The first link is a review of the reviews, which is kind of funny and a touch narcissistic when you think about it. 

Maybe we can talk Michael Frayn into writing a play that is a satire of a farce about the reviewers reviewing a musical adaptation of a movie adaptation of a comic book. It's sure to become a classic of the community theatre circuit.

Anybody want to discuss whether there's a future beyond Broadway for STOTD. I don't see a touring version, unless it's a stadium show. It's hard to imagine it ever being optioned to MTI for release to schools and community theatres. If you thought _Peter Pan_ was the source of countless questions on CB about how to fly the entire cast without hiring any professionals, imagine the questions about _Peter Parker_.


----------



## Footer (Feb 9, 2011)

sk8rsdad said:


> The first link is a review of the reviews, which is kind of funny and a touch narcissistic when you think about it.
> 
> Maybe we can talk Michael Frayn into writing a play that is a satire of a farce about the reviewers reviewing a musical adaptation of a movie adaptation of a comic book. It's sure to become a classic of the community theatre circuit.
> 
> Anybody want to discuss whether there's a future beyond Broadway for STOTD. I don't see a touring version, unless it's a stadium show. It's hard to imagine it ever being optioned to MTI for release to schools and community theatres. If you thought _Peter Pan_ was the source of countless questions on CB about how to fly the entire cast without hiring any professionals, imagine the questions about _Peter Parker_.


 
There is a good possibility that this show is going to become like _Chess_ where everyone will take a crack at it, no matter who they kill in the process. I think it will go out as a concert version into Arenas. I don't see it going into theatres. These guys are going to try everything possible to get back their money, though I don't think they ever will. As far as what happens next to it... yes MTI could get a hold of it. I am sure the papers on that have already been signed.


----------



## Chris Chapman (Feb 10, 2011)

sk8rsdad said:


> Anybody want to discuss whether there's a future beyond Broadway for STOTD. I don't see a touring version, unless it's a stadium show. It's hard to imagine it ever being optioned to MTI for release to schools and community theatres. If you thought _Peter Pan_ was the source of countless questions on CB about how to fly the entire cast without hiring any professionals, imagine the questions about _Peter Parker_.



I kind of doubt the Arena Tour would recoup enough money. They would have to have Bono and the Edge tour with it to punch up the songs. 

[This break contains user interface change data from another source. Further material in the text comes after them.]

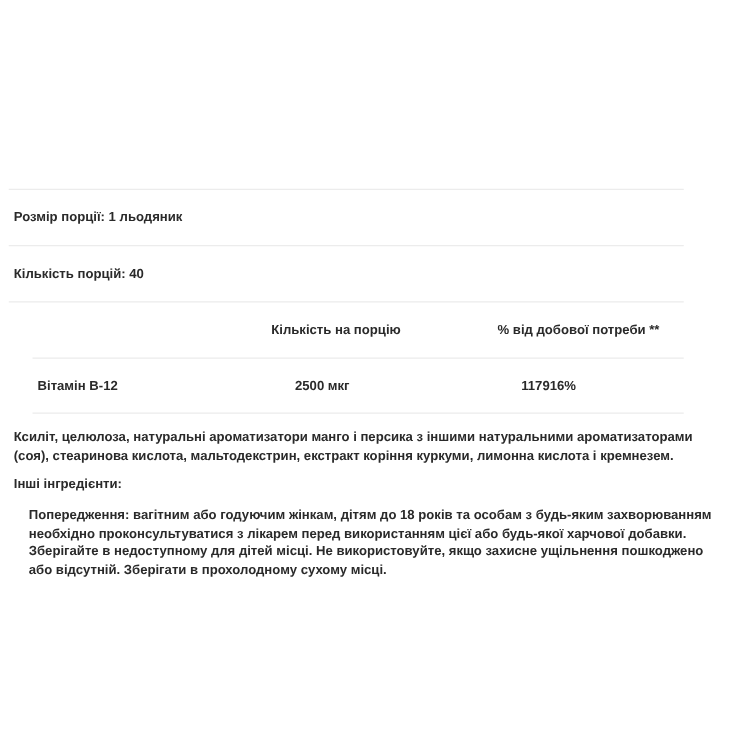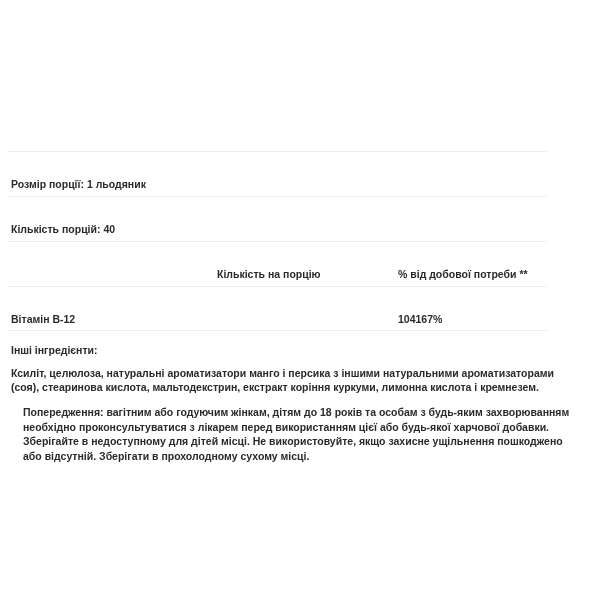"Розмір порції: 1 льодяник" .cell { top: 10px -> 0 }
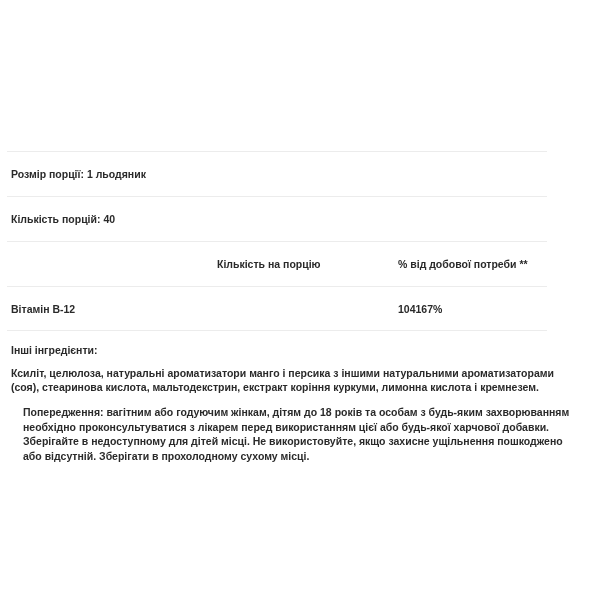"Вітамін В-12" .row.last { margin-left: none -> 19px }
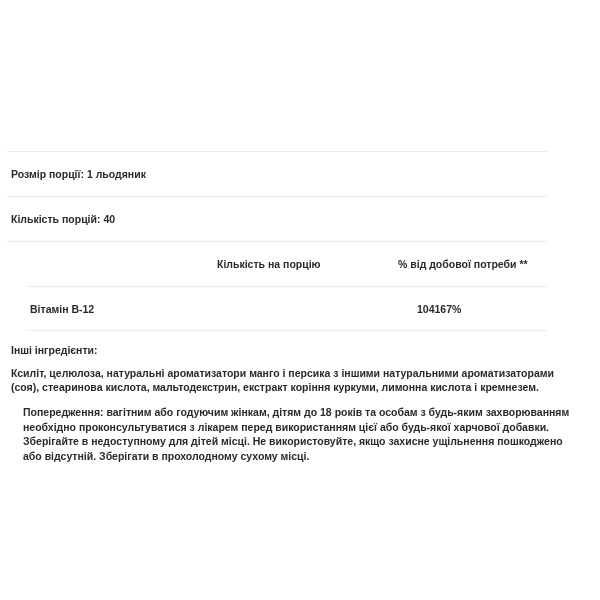"2500 мкг" span.cell { html: none -> <span>2500 мкг</span> }
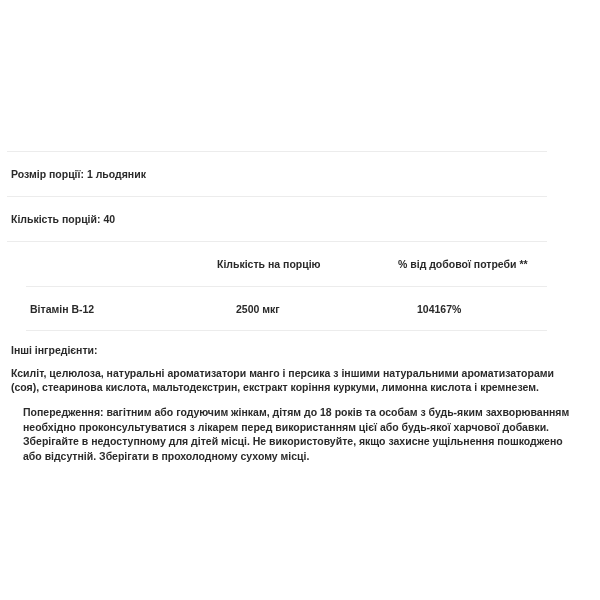"104167%" span.cell { text: 104167% -> 117916% }
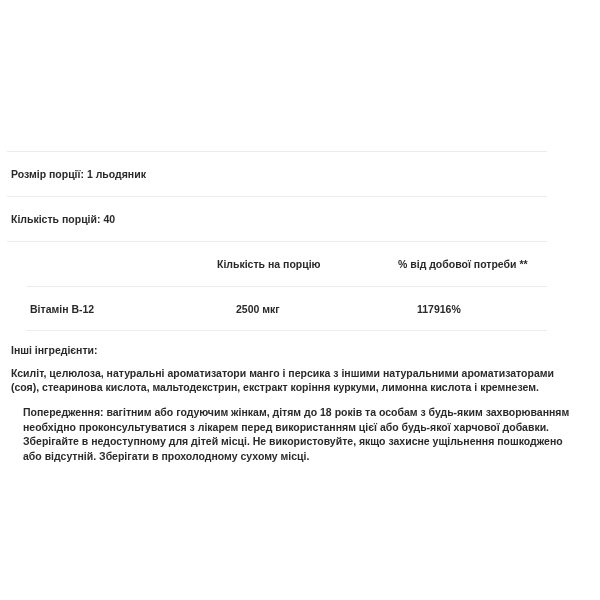"Інші інгредієнти:" p { order: before "Ксиліт, целюлоза, натуральні" -> after "Ксиліт, целюлоза, натуральні" }
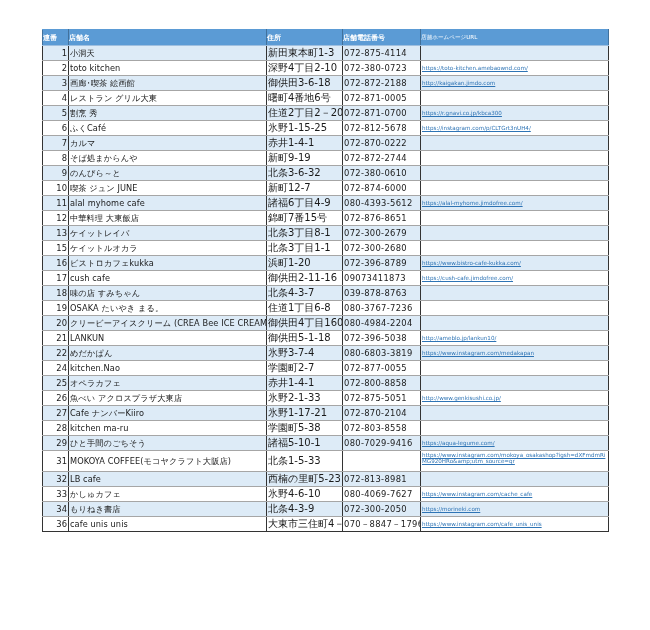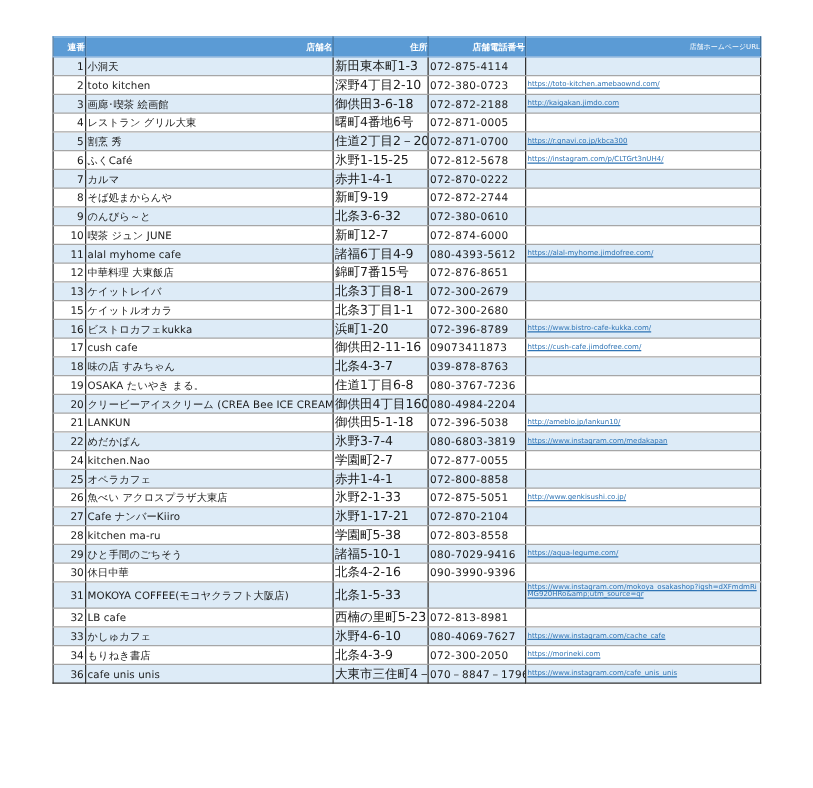"連番" thead th { text-align: right -> left }
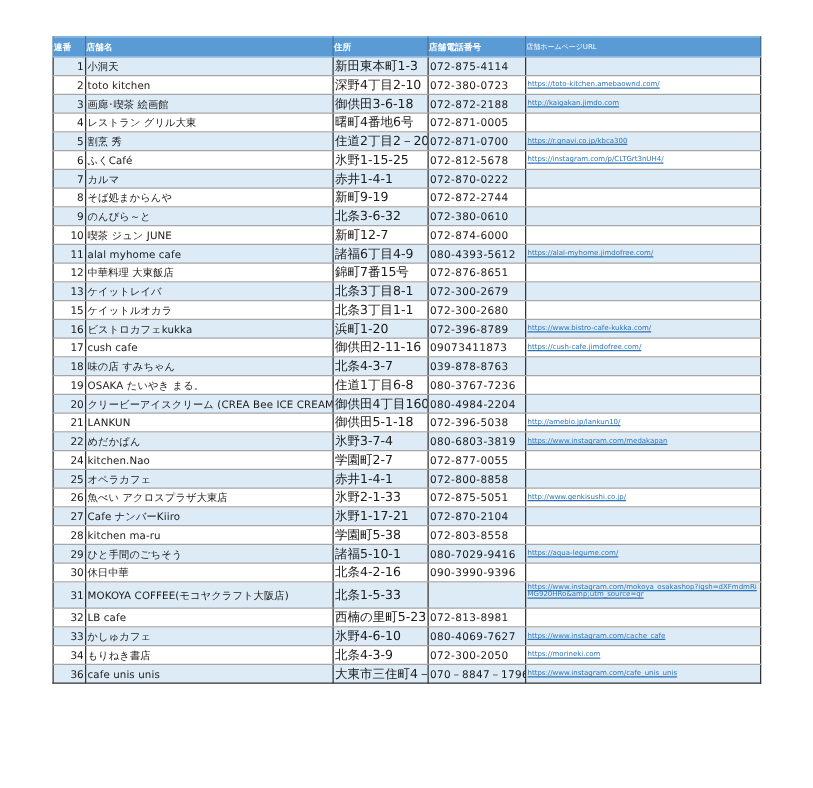"30" tr { html: <tr> <td>30</td> <td>休日中華</td> <td>北条4-2-16</td> <td>090-3990-9396</td> <td></td> </tr> -> none }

I think the nature of the flying effects are so venue specific that a tour package would be even more money flushed down the drain. Phantom, Wicked, and Starlight Express are one thing, Spiderman seems to be another type of beast entirely.

From what I'm reading, it sounds like the show kind of depends on the spectacle, not the book or any performances. Some of the sequences may have to be re-evaluted to be handled with projection or other solutions instead of flying. But again, you need a pretty tech savvy design staff and budget for the show. Costumes alone will be a killer on any amatuer or educational version of this show.

If it is released, I bet it will be in an altered form.


----------



## Traitor800 (Feb 10, 2011)

A Spiderman arena tour may not be to much of a stretch, especially if Batman Live does even halfway decent.


----------



## MNicolai (Feb 10, 2011)

Chris Chapman said:


> I think the nature of the flying effects are so venue specific that a tour package would be even more money flushed down the drain. Phantom, Wicked, and Starlight Express are one thing, Spiderman seems to be another type of beast entirely.



Maybe not. If they come up with a way to rig the entire show on a portable truss system they can erect in an arena, they can do the same setup in just about any arena in the country (or world). Like Nascar, people probably aren't willing to fly to New York to see this, but if it comes to within an hour of their hometown, they'll probably buy tickets to see it (especially if they've been warned it's going to be a train wreck). They can also sell many more tickets in an arena than they can in a theatre.

It might even be easier for them to rig the show on truss system they have complete control over instead of having to rig it into the confines of a stage's fly tower.


----------



## Footer (Feb 10, 2011)

MNicolai said:


> Maybe not. If they come up with a way to rig the entire show on a portable truss system they can erect in an arena, they can do the same setup in just about any arena in the country (or world). Like Nascar, people probably aren't willing to fly to New York to see this, but if it comes to within an hour of their hometown, they'll probably buy tickets to see it (especially if they've been warned it's going to be a train wreck). They can also sell many more tickets in an arena than they can in a theatre.
> 
> It might even be easier for them to rig the show on truss system they have complete control over instead of having to rig it into the confines of a stage's fly tower.



Added to that, they shorten the show, put a U2 style rock band onstage, make the music louder, cut out the story almost completely, and turn it into a rock stunt show. Then at least you know what you are paying for.


----------



## ScottT (Feb 10, 2011)

Footer said:


> Added to that, they shorten the show, put a U2 style rock band onstage, make the music louder, cut out the story almost completely, and turn it into a rock stunt show. Then at least you know what you are paying for.


 
You forgot the Tronish EL Wire suits...


----------



## What Rigger? (Feb 11, 2011)

Traitor800 said:


> A Spiderman arena tour may not be to much of a stretch, especially if Batman Live does even halfway decent.


 
I've already been there, done that back in the day.
YouTube - Spider-man Live Onstage

Let the Wikipedia break it down for you. I still work with one of these guys to this day.
http://en.wikipedia.org/wiki/Spider-Man_Live!


----------



## derekleffew (Feb 13, 2011)

Nice blog post: The Myth of Spiderman's Success.


----------



## derekleffew (Nov 11, 2011)

From Spider-Man Star Matthew James Thomas Injured Backstage at the Foxwoods Theatre - Playbill.com :

> ...[actor] sustained a minor injury while offstage during today's matinee performance.


How many people were thinking, "So glad it happened BACK stage instead of ON stage" ? Or worse, "At least it was 'ONLY' a matinee understudy." ?

Anyone have further information?


----------



## mstaylor (Nov 11, 2011)

How ironic is it that the lead understudied the understudy's job?


----------